# [Work task]
Tally the lines in the following entries that include the word "position"; state only the total.

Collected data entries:
· · · ·
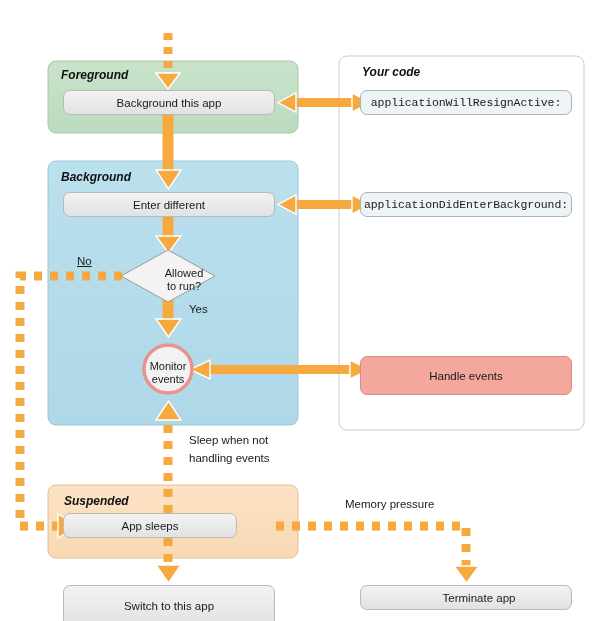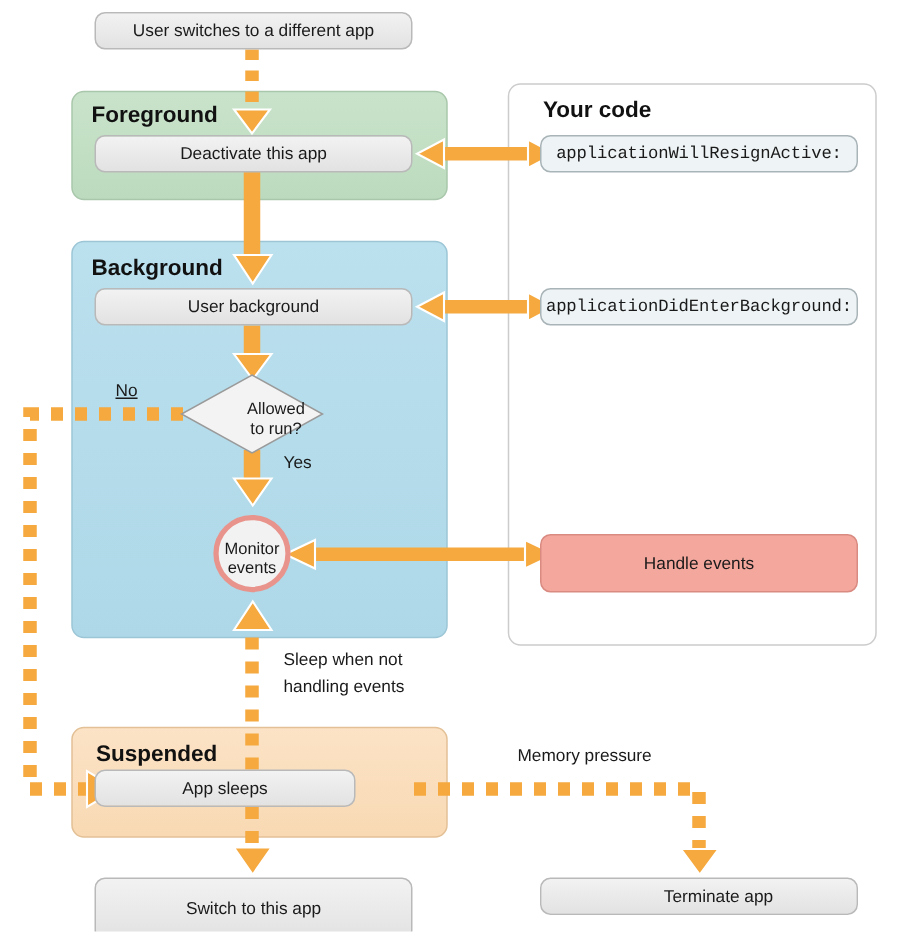--- a/index.html
+++ b/index.html
@@ -106,9 +106,6 @@
     <circle cx="168" cy="369" r="24" fill="#f2f2f2" stroke="#e8948c" stroke-width="3.5"></circle>
   </svg>
 
-  <div class="box gray-box" style="left:63px;top:8px;width:212px;height:25px;">
-    <span>User switches to a different app</span>
-  </div>
 
   <div class="panel-title" style="left:61px;top:68px;">Foreground</div>
   <div class="box gray-box" style="left:63px;top:90px;width:212px;height:25px;">

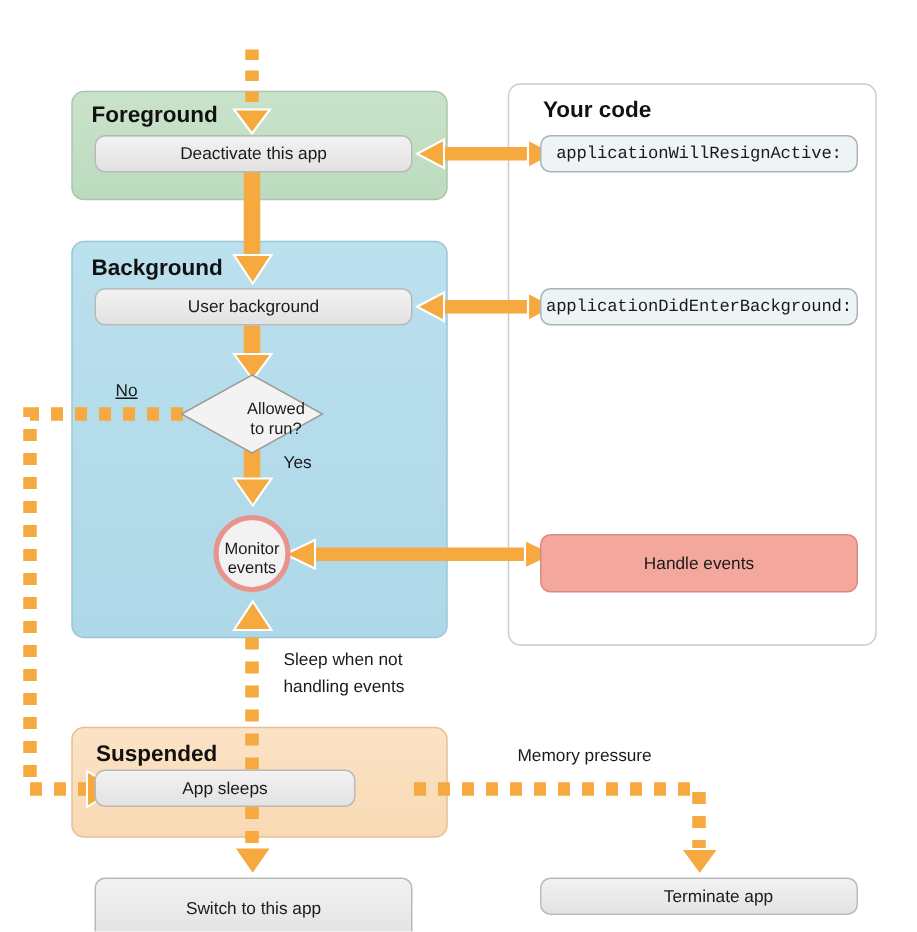--- a/index.html
+++ b/index.html
@@ -8,7 +8,7 @@
   #stage{position:absolute;left:0;top:0;width:611px;height:621px;}
   svg#canvas{position:absolute;left:0;top:0;width:611px;height:621px;}
   .lbl{position:absolute;font-size:11.5px;color:#1a1a1a;white-space:nowrap;}
-  .panel-title{position:absolute;font-size:15px;font-weight:bold;color:#111;}
+  .panel-title{position:absolute;font-size:12px;font-weight:bold;color:#111;font-style:italic;}
   .box{position:absolute;box-sizing:border-box;display:flex;align-items:center;
        justify-content:center;font-size:11.5px;color:#1a1a1a;border-radius:7px;}
   .gray-box{background:linear-gradient(#f2f2f2,#e2e2e2);border:1px solid #b9b9b9;}

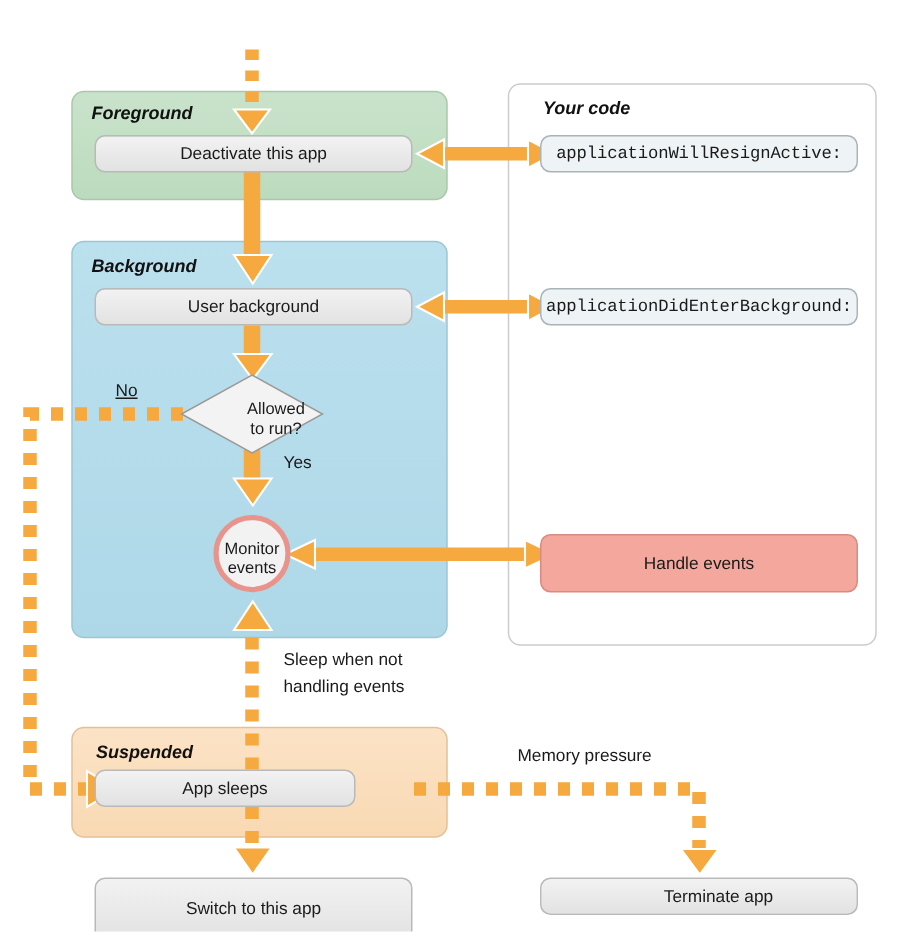--- a/index.html
+++ b/index.html
@@ -109,7 +109,7 @@
 
   <div class="panel-title" style="left:61px;top:68px;">Foreground</div>
   <div class="box gray-box" style="left:63px;top:90px;width:212px;height:25px;">
-    <span>Deactivate this app</span>
+    <span>Background this app</span>
   </div>
 
   <div class="panel-title" style="left:61px;top:170px;">Background</div>

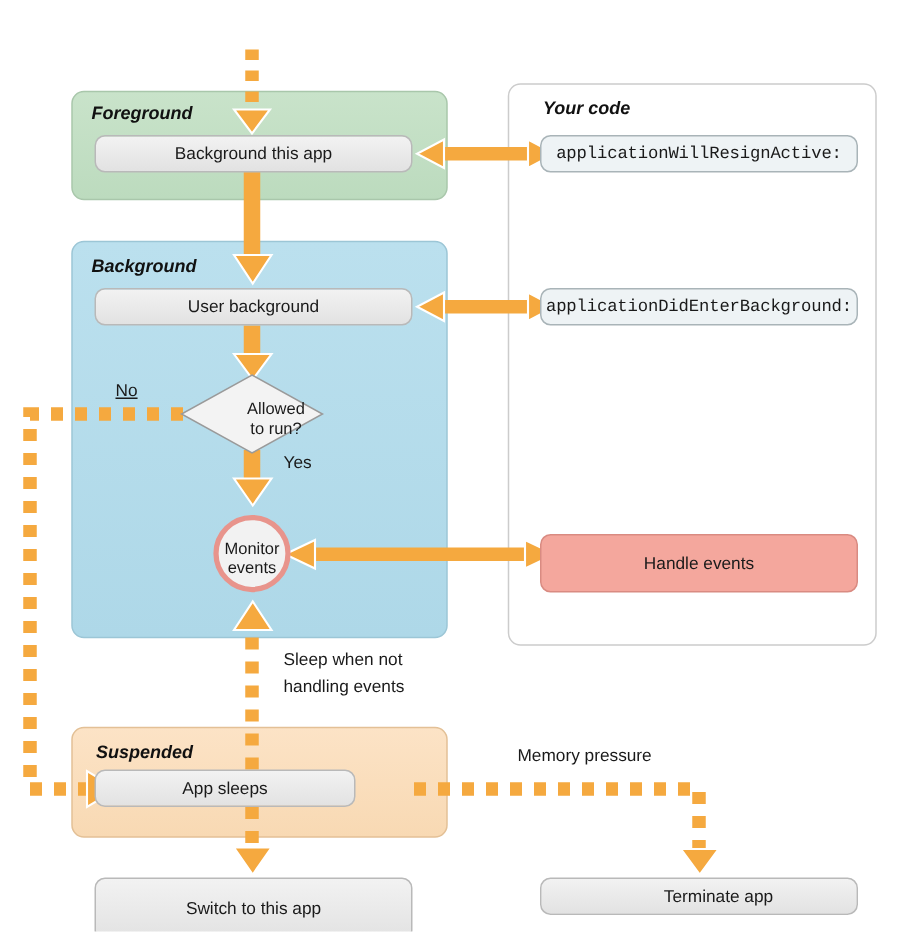--- a/index.html
+++ b/index.html
@@ -114,7 +114,7 @@
 
   <div class="panel-title" style="left:61px;top:170px;">Background</div>
   <div class="box gray-box" style="left:63px;top:192px;width:212px;height:25px;">
-    <span>User background</span>
+    <span>Enter different</span>
   </div>
 
   <div class="circle-txt" style="left:138px;top:360px;width:60px;">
· · · ·
# [Exercise solution]
6